Norma résistante pendant la seconde guerre mondiale ! Soit ! On en a vu d'autres. En toile de fond donc, un village français en pleine occupation, des résistants conduits par Oroveso, Norma chef de réseau, bientôt trahie par un collaborateur, Pollione, père de ses enfants, mais auprès de qui elle choisira de mourir non sans avoir été tondue avant d'être immolée par les siens. Si le duo Caurier/Leiser a essayé d'innover, livrant des indices dès l'ouverture pendant de courtes scènes jouées « comme au cinéma » dans un décor très réaliste d'école désaffectée (Christian Fenouillat), le reste du drame concentré à l'avant-scène devant un rideau de fer baissé est malheureusement dirigé de manière très conventionnelle. Norma seule chez elle, cachant ses enfants, Norma trompée par un homme qui lui préfère une plus jeune (Adalgisa), Norma anéantie à deux doigts de l'homicide roulant des yeux comme une damnée, la main crispée sur un mauvais couteau de cuisine ou sur sa bouteille d'eau de vie, tout cela n'a rien de révolutionnaire. Reste la scène finale où le couple recomposé et conspué, est puni par les résistants qui mettent le feu à l'école avant de fuir.
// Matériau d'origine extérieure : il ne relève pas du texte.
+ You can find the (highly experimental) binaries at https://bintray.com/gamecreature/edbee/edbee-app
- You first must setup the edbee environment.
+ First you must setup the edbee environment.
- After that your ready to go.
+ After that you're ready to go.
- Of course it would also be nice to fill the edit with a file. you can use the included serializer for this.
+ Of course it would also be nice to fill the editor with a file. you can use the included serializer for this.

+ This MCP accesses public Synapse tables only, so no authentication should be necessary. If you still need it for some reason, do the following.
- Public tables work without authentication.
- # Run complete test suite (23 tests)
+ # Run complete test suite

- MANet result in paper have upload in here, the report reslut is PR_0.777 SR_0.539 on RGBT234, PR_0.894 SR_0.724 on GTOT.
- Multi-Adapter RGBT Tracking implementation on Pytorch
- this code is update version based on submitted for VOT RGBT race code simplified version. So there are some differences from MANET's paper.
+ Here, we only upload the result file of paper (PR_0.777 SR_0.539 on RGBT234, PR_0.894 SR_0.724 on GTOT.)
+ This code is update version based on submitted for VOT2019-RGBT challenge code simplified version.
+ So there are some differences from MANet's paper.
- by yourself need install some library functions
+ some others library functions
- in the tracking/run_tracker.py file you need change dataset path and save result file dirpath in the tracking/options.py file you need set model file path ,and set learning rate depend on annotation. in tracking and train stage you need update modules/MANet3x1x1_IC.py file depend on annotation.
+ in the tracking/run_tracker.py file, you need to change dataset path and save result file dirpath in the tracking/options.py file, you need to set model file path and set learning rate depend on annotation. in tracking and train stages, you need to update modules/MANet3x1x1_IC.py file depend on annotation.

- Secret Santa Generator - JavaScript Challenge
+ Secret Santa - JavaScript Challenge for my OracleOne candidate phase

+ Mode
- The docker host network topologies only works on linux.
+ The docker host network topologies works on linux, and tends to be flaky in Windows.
Cecilia Bartoli croit sincèrement à cette lecture entièrement conçue à son attention et la défend bec et ongles depuis plusieurs années de Salzbourg à Monaco, sans pour autant éviter le ridicule de certaines situations (le bébé dans les bras dont elle ne sait que faire, les œillades expressionnistes, la fureur traduite comme au temps du muet…), qu'un jeu plus travaillé aurait pu atténuer : ce n'est pas parce que l'on convoque le souvenir d'Anna Magnani qu'on lui ressemble.
Vocalement la performance laisse perplexe : en expédiant les récitatifs comme s'il s'agissait d'une feuille de route débitée avec agressivité, bien éloignée de la déclamation classique, en adaptant certains passages chantés à ses moyens (la cabalette « Ah bello a me ritorna », le trio de l'acte 1, le duo « In mia man »), en omettant de nombreux aigus, la cantatrice contourne la plupart des difficultés au point de transformer Norma en un rôle accessible – ce qu'il n'est pas ! – tout en se référant à l'original : mais lequel ? Pas d'accident majeur, certes, mais une prestation vocale en rien exceptionnelle.
En matière d'orchestre sur instruments anciens, nous pensions avoir atteint des sommets avec l'Ensemble Matheus de Jean-Christophe Spinosi au Châtelet en 2010, qui nous avait arraché les oreilles. Ce n'était rien à côté d'I Barocchisti dirigé par Gianluca Capuano, d'une aigreur impossible, grinçant, sans chair ni texture, parfois tellement fin qu'il en est inaudible, sorte de trame qui soutient à peine les voix, parfois tellement précipité qu'il crépite comme un feu de bois sans que l'on puisse définir clairement quels instruments le constituent. Sensation étrange et inédite.
La voix pâle et légère de la soprano Rebeca Olvera (Adalgisa) contraste évidemment avec celle plus mature de Bartoli, également plus âgée et plus corpulente, pour expliquer la trahison de Pollione, ténor lui aussi aux antipodes des habituels stentors distribués dans ce personnage (ah la vilaine tradition!), tenu avec fermeté et rigueur stylistique par Norman Reinhardt. L'Oroveso de Peter Kalman a belle allure, la Clotilde de Rosa Bove, le Flavio de Reinaldo Macias et les chœurs de la Radio Télévision Suisse de Lugano, sans histoire, apportant leur contribution à cette étrange expérience musicale et théâtrale à la gloire d'une artiste que rien ne semble pouvoir arrêter.